(Beginning of PROVIDED DATA)

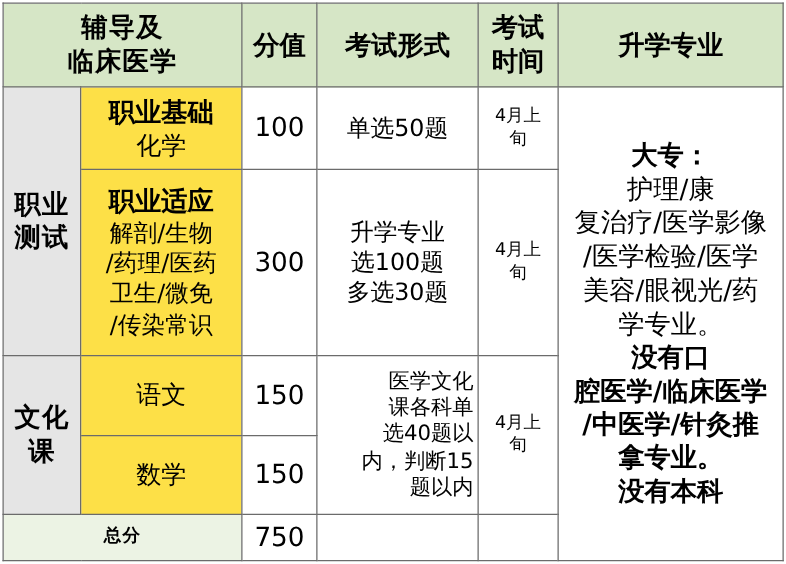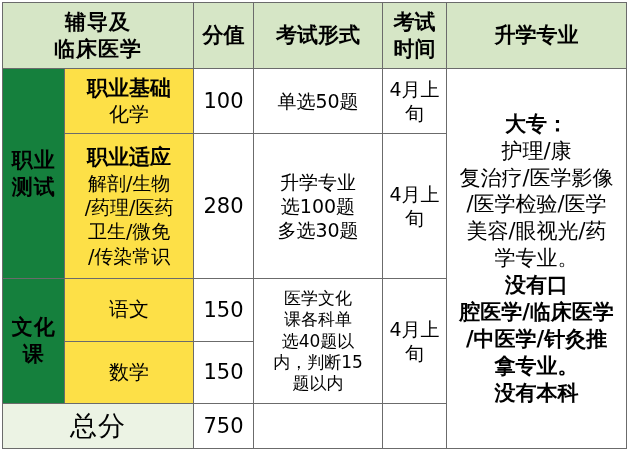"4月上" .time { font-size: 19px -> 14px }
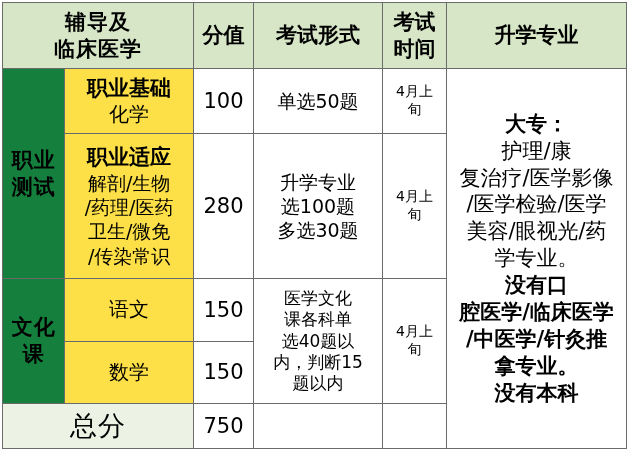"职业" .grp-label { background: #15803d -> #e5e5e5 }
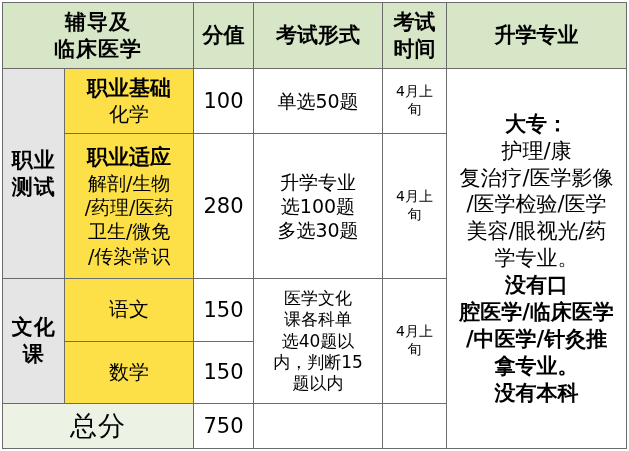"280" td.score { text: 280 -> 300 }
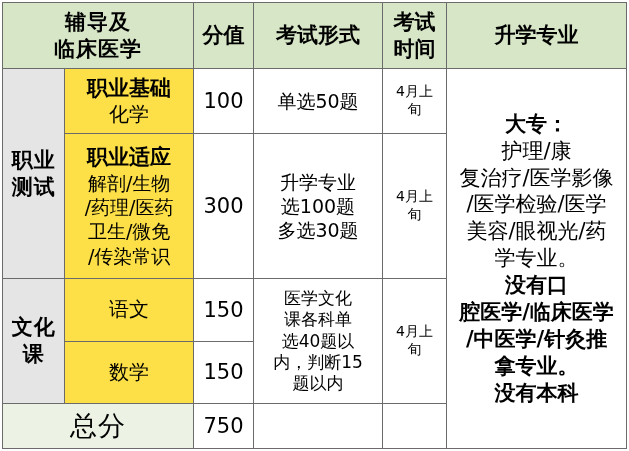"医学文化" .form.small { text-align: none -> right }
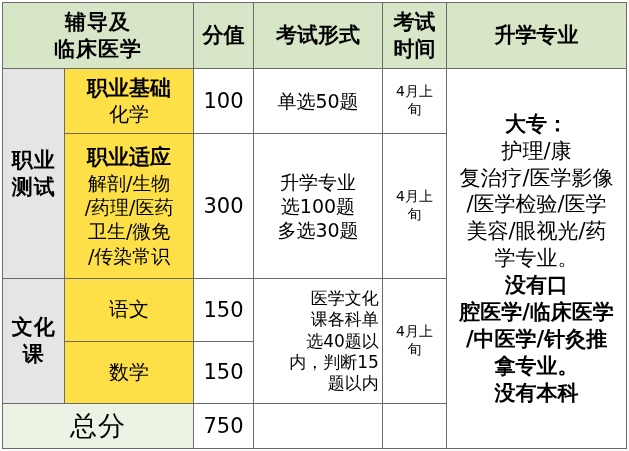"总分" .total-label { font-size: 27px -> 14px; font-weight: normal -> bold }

(End of PROVIDED DATA)

> _EXERCISE DETAILS_
Repeat the data exactly, dropping every picture it holds.

> _RESPONSE_
"4月上" .time { font-size: 19px -> 14px }
"职业" .grp-label { background: #15803d -> #e5e5e5 }
"280" td.score { text: 280 -> 300 }
"医学文化" .form.small { text-align: none -> right }
"总分" .total-label { font-size: 27px -> 14px; font-weight: normal -> bold }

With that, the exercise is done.